目的は自社の価値の最大化 経営者の関与、投資が成功のカギ

 DXの失敗は主に三つあり、それは①デジタル導入の自己目的化による失敗、②経営者が丸投げすることによる失敗、③何もしないことによる失敗である。
 ①はWill Beモデル®やビジョンを設定せず、「AIがはやっているから」「IoTで何かやってみたい」とシステム導入自体が目的になることだ。決してデジタルの導入が先にあるのではなく、自社の価値を最大化するためにデジタルの活用が必要となる。単に既存業務をデジタル化するだけでは、データ入力作業ばかりが増えて逆に業務効率が落ちることにもなりかねない。
 ②については、DXは5年、10年と長期の取り組みになることもあり、時間やコストがかかってもやり抜く覚悟が求められる。また、すべてが最初の計画通りに進むわけではないため、途中で何度か重要な意思決定を迫られる。こうした判断ができるのは経営者だけである。そのため、DXには必ず経営者自身が関与しなくてはならない。自分でプログラミングするほどの知識は不要だが、システムや技術の大まかな構造や仕組み、それを使って何ができるかを知っている必要がある。
 ③は投資を嫌って「何もしない」という選択をしてしまうことである。システム開発は投資が伴うため、必要性を感じていても差し迫った問題がなければ「現状維持」を選びがちだが、DXで先行する企業との差は開く一方となる。
 幸い、数年前までは数百万円が必要だった高品質リモート会議システムが、今ではクラウドサービスで提供されていることに象徴されるように、IT投資のハードルは下がっており、DXに取り組みやすい環境は整ってきている。

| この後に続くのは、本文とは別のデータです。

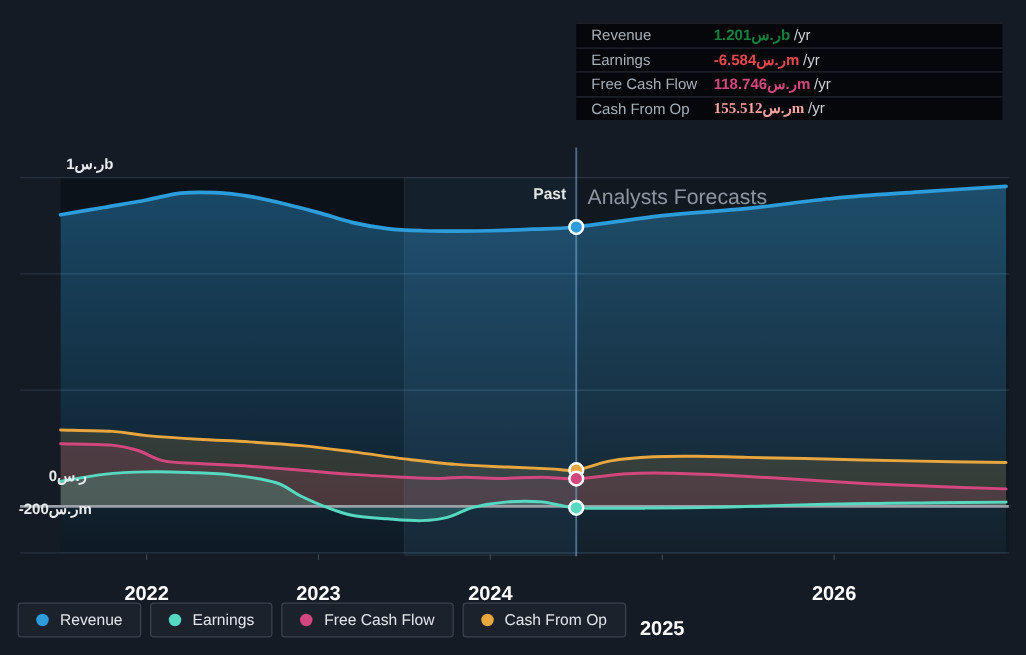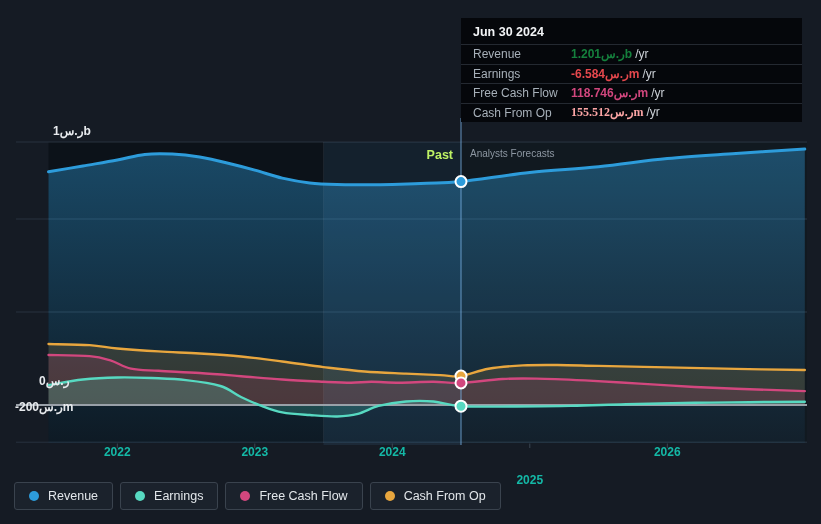"Jun 30 2024" div.t-title { html: <div>Jun 30 2024</div> -> none }
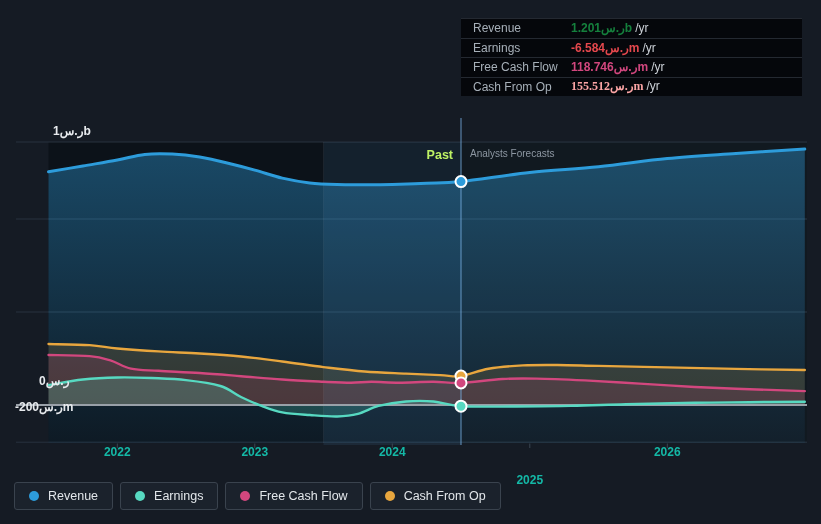"Past" .past-label { color: #bef264 -> #e5e5e5 }
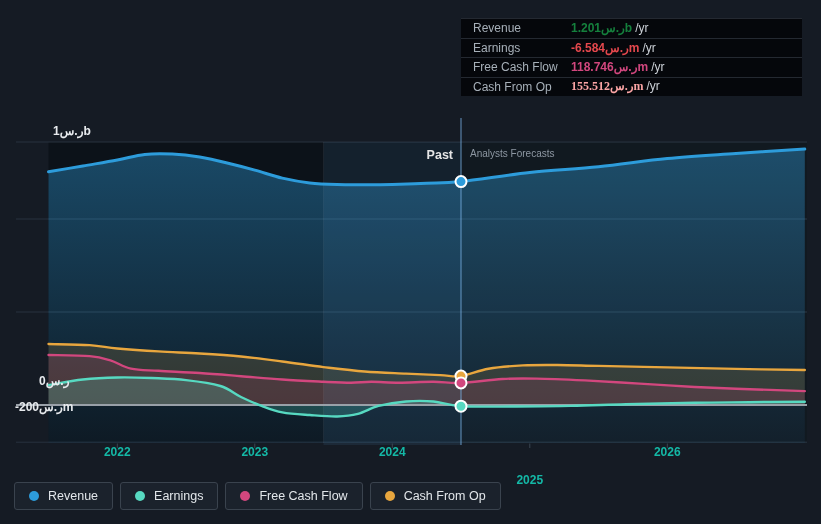"Analysts Forecasts" .forecast-label { font-size: 10px -> 17px }
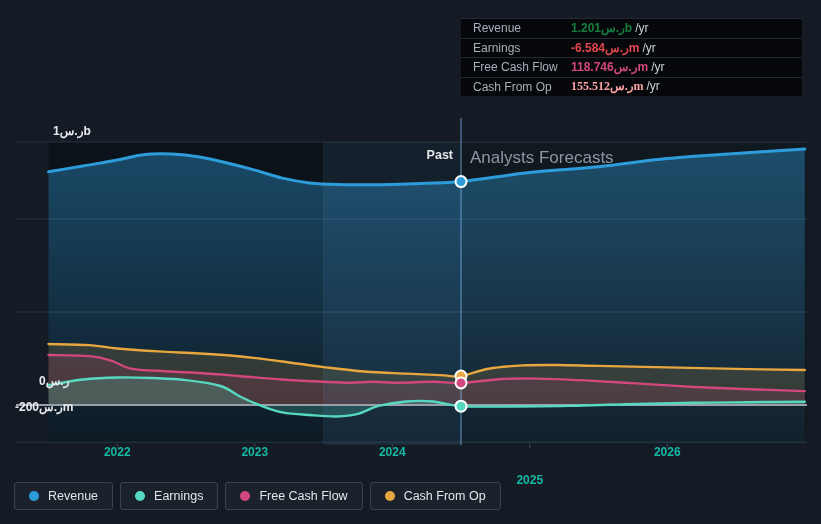"2022" .x-tick-label { color: #14b8a6 -> #ffffff; font-size: 12px -> 16px; top: 445px -> 467px }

IT企画人材を社内で育成 従来の延長では生き残れない

 DXの社内体制としては、「DX責任者」「業務担当者」「IT担当者」が必要になる(図表3)。全員自社の社員で、専任が望ましい。DX責任者は経営者自身が務めてもいい。業務担当者はビジネスモデルの設計者であり、現場とシステム部門をつなぐ役割を果たす。システム開発をシステム部門や外注先のITベンダーに丸投げすると、ビジネス部門が使いづらいシステムになりやすいため、各現場のニーズを吸い上げて実用性の高いシステムを構築することが重要だ。
 日本企業はこれまで欧米企業に比べてIT人材を自社で抱えることに積極的ではなかった。単なるSEではDXを担えず、今後はIT企画のスキルがある人材を自社で育成すべ きである。
35年前にスタートしたプラネットのEDI事業はDXを先取りした事例の一つと言える。消費財流通の業務効率化にとどまらず、販売データの活用など付加価値を実現している点もDXのコンセプトと一致しており、多頻度バラ物流の特徴を持つ日本の卸流通の商習慣を支えている。
 DXでは大手やグローバル企業が先行しているイメージがあるが、デジタル競争は中小企業も巻き込んで進行していく。コロナ禍で消費者のニーズ・価値観の変化も加速し、従来のビジネスモデルの延長で生き抜くことは難しく、企業規模を問わず取り組むべき時に来ている。